OPENING OF THE PANAMA CANAL A.D. 1914
COL. GEO. W. GOETHALS BAMPFYLDE FULLER
As was told in a previous volume, the United States acquired possession of the Panama Canal territory in 1903. Actual work on the Canal was begun by Americans in 1905 with the prediction that the Canal would be finished in ten years, 1915. The engineers have been better than their word. The difficulties with Mexico rendered the Canal suddenly useful to the United States, and Colonel Goethals reported that he would have the “big ditch” ready for the passage of any war-ship by May 15, 1914. That promise he carried out. The Canal is still in danger of being blocked by slides of mud in the deep Culebra Cut, and probably will continue exposed to this difficulty for some years to come. But the work is practically complete; ships passed through the Canal under government orders in 1914. The greatest engineering work man ever attempted, the profoundest change he has ever made in the geographical face of the globe, has been successfully accomplished.
Honor where honor is due! The man chiefly responsible for the success of this great work has been Colonel Goethals. We quote here by his special permission a portion of one of his official reports on the Canal. We then show the work “as others see us,” by giving an account of the Canal and the impression it has made on other nations, written by one of the most distinguished of its recent British visitors, the Hon. Bampfylde Fuller.

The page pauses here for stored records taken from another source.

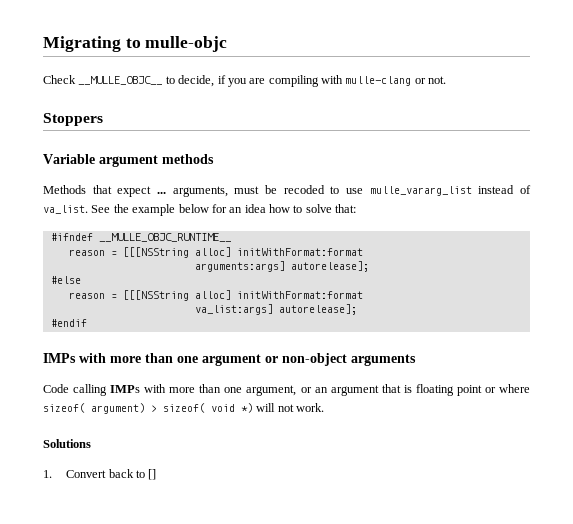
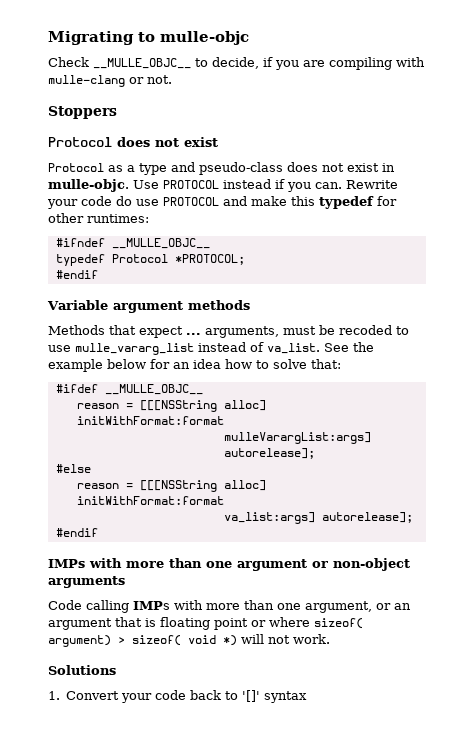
+ Protocol does not exist
+ Protocol as a type and pseudo-class does not exist in mulle-objc. Use PROTOCOL instead if you can. Rewrite your code do use PROTOCOL and make this typedef for other runtimes:
+ #ifndef __MULLE_OBJC__
+ typedef Protocol *PROTOCOL;
+ #endif
- #ifndef __MULLE_OBJC_RUNTIME__
+ #ifdef __MULLE_OBJC__
  reason = [[[NSString alloc] initWithFormat:format
- arguments:args] autorelease];
+ mulleVarargList:args] autorelease];
- 1. Convert back to []
+ 1. Convert your code back to '[]' syntax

COL. GEO. W. GOETHALS, U.S. ARMY
A canal connecting the Atlantic and Pacific oceans has occupied public attention for upward of four centuries, during which period various routes have been proposed, each having certain special or peculiar advantages. It was not until the nineteenth century, however, that any definite action was taken looking toward its accomplishment.

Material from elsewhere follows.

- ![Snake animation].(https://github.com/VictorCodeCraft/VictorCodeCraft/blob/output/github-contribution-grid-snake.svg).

In 1876 an organization was perfected in France for making surveys and collecting data on which to base the construction of a canal across the Isthmus of Panama, and in 1878 a concession for prosecuting the work was secured from the Colombian Government.

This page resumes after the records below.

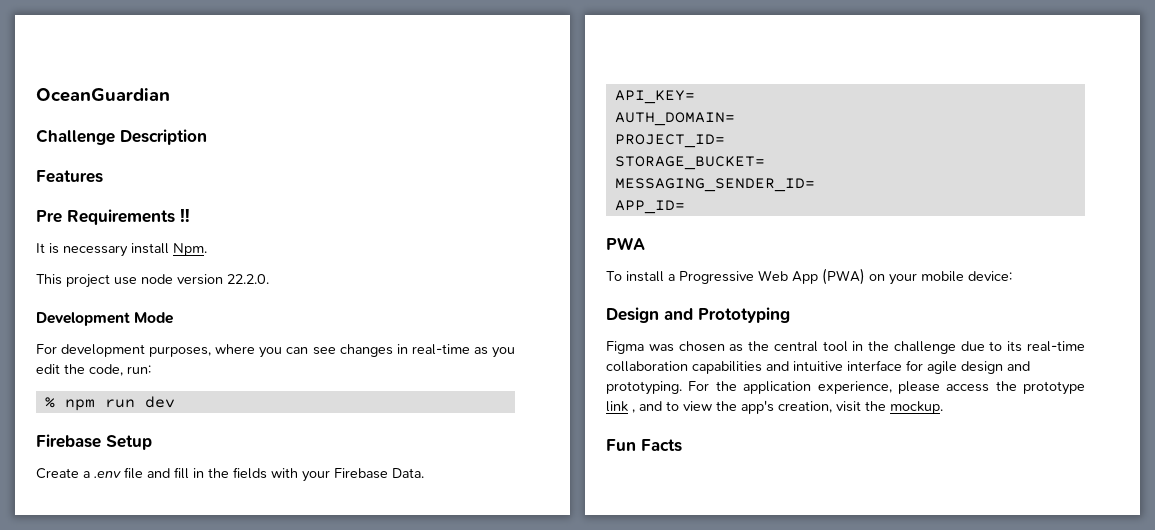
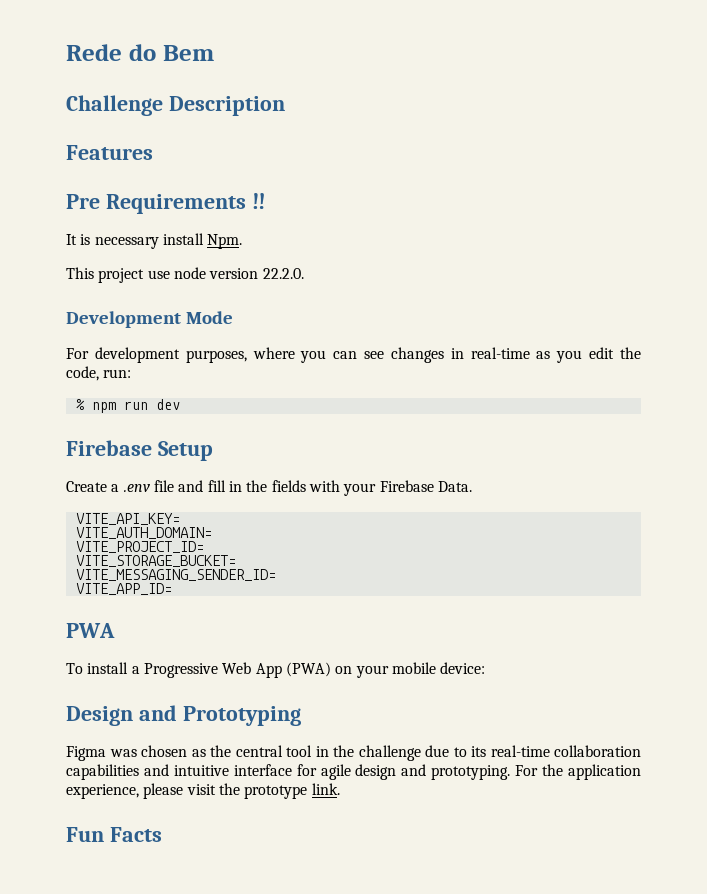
- OceanGuardian
+ Rede do Bem
- API_KEY=
- AUTH_DOMAIN=
- PROJECT_ID=
- STORAGE_BUCKET=
- MESSAGING_SENDER_ID=
- APP_ID=
+ VITE_API_KEY=
+ VITE_AUTH_DOMAIN=
+ VITE_PROJECT_ID=
+ VITE_STORAGE_BUCKET=
+ VITE_MESSAGING_SENDER_ID=
+ VITE_APP_ID=
- For the application experience, please access the prototype link , and to view the app's creation, visit the mockup.
+ For the application experience, please visit the prototype link.

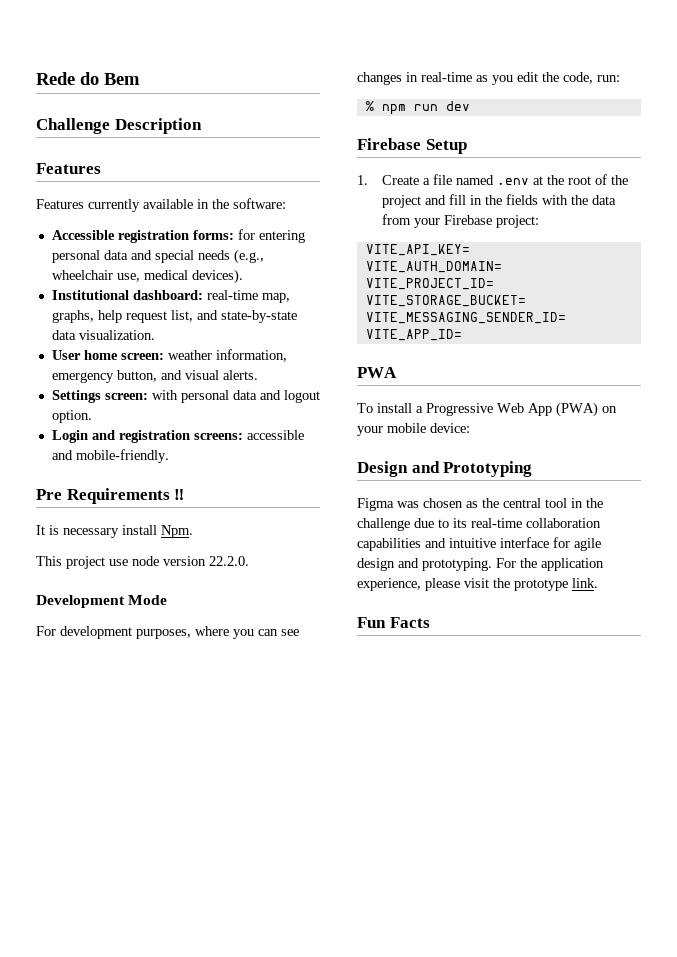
+ Features currently available in the software:
+ Accessible registration forms: for entering personal data and special needs (e.g., wheelchair use, medical devices).
+ Institutional dashboard: real-time map, graphs, help request list, and state-by-state data visualization.
+ User home screen: weather information, emergency button, and visual alerts.
+ Settings screen: with personal data and logout option.
+ Login and registration screens: accessible and mobile-friendly.
- Create a .env file and fill in the fields with your Firebase Data.
+ 1. Create a file named .env at the root of the project and fill in the fields with the data from your Firebase project:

In May, 1879, an international congress was convened, under the auspices of Ferdinand de Lesseps, to consider the question of the best location and plan of the Canal. This congress, after a two weeks’ session, decided in favor of the Panama route and of a sea-level canal without locks. De Lesseps’s success with the Suez Canal made him a strong advocate of the sea-level type, and his opinion had considerable influence in the final decision.